ある日、幕府のお偉方を加藤家屋敷で接待することになり、その準備の際に、家来の一人が「虫喰南蛮」の小皿一枚を割ってしまいました。小皿を割ってしまった家臣は、申し訳なさと、嘉明に叱責されるのを恐れて、ついに割ってしまったことを報告できずに、それ以来家に閉じこもってしまいました。

・それを知った後の加藤嘉明の驚くべき行動

嘉明は、皿を一枚割ってしまったという報告を別の家臣から受けました。そして、嘉明は割ってしまった人、本人が謝りに来なかったことと、ショックから引きこもっていることを知ります。

「其の者を今すぐ呼んで参れ!」

そう嘉明は報告をした家臣に告げたのです。家臣が慌てて皿を割ってしまった張本人を連れて来て、皿を割ってしまった家臣は震える声で、謝罪をするとそれを見た嘉明は、小姓に「残りの9枚の皿を全て持って参れ」と命じました。

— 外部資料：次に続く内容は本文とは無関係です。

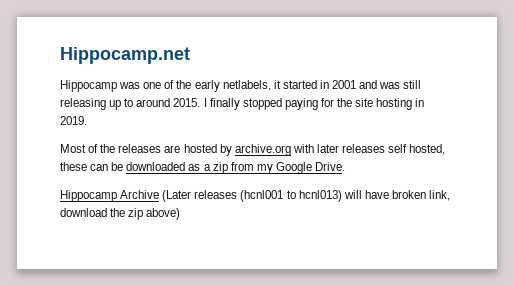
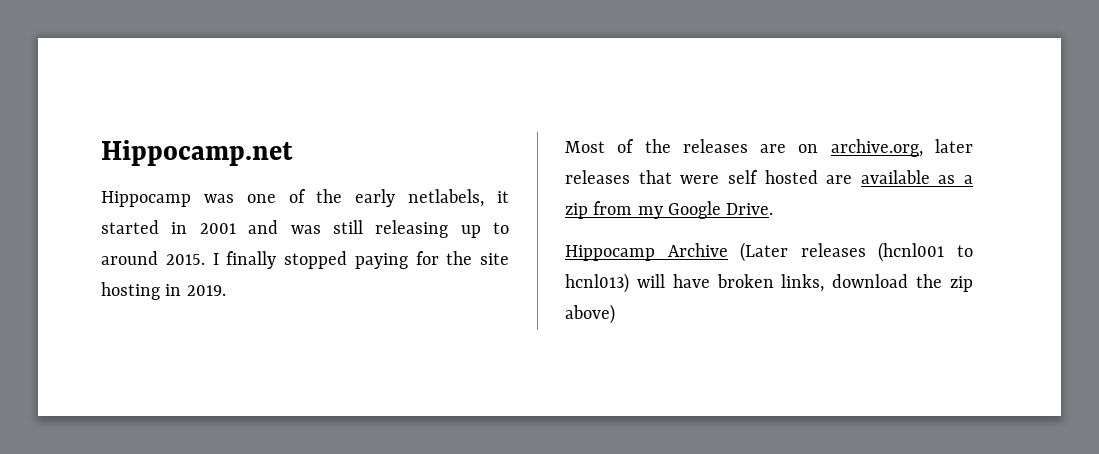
[183,144,446,156] [60,162,186,171] hosted by archive.org with later releases self hosted, these can be downloaded -> [798,139,973,157] [565,170,930,184] on archive.org, later releases that were self hosted are available
[429,190,451,201] link, -> [781,274,825,292] links,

すると、嘉明の大切にしていたお気に入りの南京小皿の残りの9枚を突然割り始めました。家臣が唖然としていると、嘉明は

「この南京小皿が10枚1組であることは、家中の者ならばほとんどの者が知っている。それゆえ、残りの皿をそのままにしておくと、この皿を出すたびにお前は仲間から白い目で見られる。だったら全て無くしてしまえばいいのだ」

「決して怒って残りの皿を割ったのではない。器物を愛するあまり、家来に粗忽者の汚名を着せ、残りの皿が持ち出されるたびに、誰々が一枚を割ったのだとなじられるのは私の欲するところではない。物を愛しすぎた私こそが悪いのだ」(「明良洪範」)。

と言いました。そして「ここに南京小皿は無くなった。次第に皆もそなたの粗相のことなど忘れてゆくであろう。割ったことを申し訳なく思うなら、今後もこれまでどおり忠勤、ますます励め。」

告げたそうです。家臣は、感激し、何度も頭を下げて、お礼を言ったといいます。